Hiccups are a symptom that are associated with a wide range of underlying causes. Treatment will depend on severity and duration of hiccups. For most people, transient hiccups resolve spontaneously or can be alleviated with physical maneuvers. For more serious types of hiccups, there are a wide range of treatment options, though they lack systematic study. Hopefully, with more research in the future, we can further characterize the causes of hiccups in addition to developing more treatment options.

 

References

 

  1. Lembo AJ. Hiccups. In: UpToDate, Post TW (Ed), UpToDate, Waltham, MA.
  2. Kolodzik PW, Eilers MA. Hiccups (singultus): review and approach to management. Ann Emerg Med. 1991 May;20(5):565-73. doi: 10.1016/s0196-0644(05)81620-8. PMID: 2024799. 
  3. Hosoya R, Uesawa Y, Ishii-Nozawa R, Kagaya H. Analysis of factors associated with hiccups based on the Japanese Adverse Drug Event Report database. PLoS One. 2017 Feb 14;12(2):e0172057. doi: 10.1371/journal.pone.0172057. PMID: 28196104; PMCID: PMC5308855. 
  4. Alvarez J, Anderson JM, Snyder PL, et al. Evaluation of the Forced Inspiratory Suction and Swallow Tool to Stop Hiccups. JAMA Netw Open. 2021;4(6):e2113933. doi:10.1001/jamanetworkopen.2021.13933 
  5. Jeon YS, Kearney AM, Baker PG. Management of hiccups in palliative care patients.
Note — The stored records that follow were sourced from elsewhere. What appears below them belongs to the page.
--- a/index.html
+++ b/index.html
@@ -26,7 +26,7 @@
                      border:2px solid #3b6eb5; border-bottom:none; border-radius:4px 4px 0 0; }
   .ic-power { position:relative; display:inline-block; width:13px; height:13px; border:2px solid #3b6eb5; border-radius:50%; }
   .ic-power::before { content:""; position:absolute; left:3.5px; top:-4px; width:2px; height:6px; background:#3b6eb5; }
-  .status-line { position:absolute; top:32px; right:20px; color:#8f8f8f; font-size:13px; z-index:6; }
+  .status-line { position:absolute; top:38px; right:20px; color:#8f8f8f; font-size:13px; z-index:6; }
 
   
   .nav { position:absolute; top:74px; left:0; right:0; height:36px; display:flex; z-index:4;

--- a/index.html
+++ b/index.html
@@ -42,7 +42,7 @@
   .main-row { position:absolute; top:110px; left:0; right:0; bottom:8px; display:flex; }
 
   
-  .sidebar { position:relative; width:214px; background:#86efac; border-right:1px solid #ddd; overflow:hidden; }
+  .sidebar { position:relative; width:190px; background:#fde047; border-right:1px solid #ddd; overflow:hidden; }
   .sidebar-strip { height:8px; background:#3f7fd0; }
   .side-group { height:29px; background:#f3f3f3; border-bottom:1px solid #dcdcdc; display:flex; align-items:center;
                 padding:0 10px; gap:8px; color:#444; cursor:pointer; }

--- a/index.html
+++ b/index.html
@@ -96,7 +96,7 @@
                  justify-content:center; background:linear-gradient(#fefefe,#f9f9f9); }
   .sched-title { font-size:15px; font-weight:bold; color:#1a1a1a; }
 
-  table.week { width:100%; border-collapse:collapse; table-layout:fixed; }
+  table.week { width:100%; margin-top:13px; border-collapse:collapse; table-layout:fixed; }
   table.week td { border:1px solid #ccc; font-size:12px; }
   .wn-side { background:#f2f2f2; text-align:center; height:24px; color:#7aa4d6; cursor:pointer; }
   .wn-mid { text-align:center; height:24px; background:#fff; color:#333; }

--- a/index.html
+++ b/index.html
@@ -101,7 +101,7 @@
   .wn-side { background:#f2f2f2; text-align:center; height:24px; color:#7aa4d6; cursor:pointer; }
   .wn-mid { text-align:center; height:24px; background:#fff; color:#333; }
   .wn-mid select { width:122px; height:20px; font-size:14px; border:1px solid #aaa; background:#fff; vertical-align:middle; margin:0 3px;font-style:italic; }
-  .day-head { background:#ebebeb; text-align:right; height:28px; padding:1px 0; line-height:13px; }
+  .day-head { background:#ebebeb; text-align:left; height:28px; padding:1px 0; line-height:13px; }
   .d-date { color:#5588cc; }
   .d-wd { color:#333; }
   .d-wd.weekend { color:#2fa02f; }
BMJ Support Palliat Care. 2018 Mar;8(1):1-6. doi: 10.1136/bmjspcare-2016-001264. PMID: 28705925. 
  6. Lee AR, Cho YW, Lee JM, Shin YJ, Han IS, Lee HK. Treatment of persistent postoperative hiccups with stellate ganglion block: Three case reports. Medicine (Baltimore). 2018 Nov;97(48):e13370. doi: 10.1097/MD.0000000000013370. PMID: 30508930.
  7. Lewis JH. Hiccups: causes and cures. J Clin Gastroenterol. 1985 Dec;7(6):539-52. doi: 10.1097/00004836-198512000-00021. PMID: 2868032.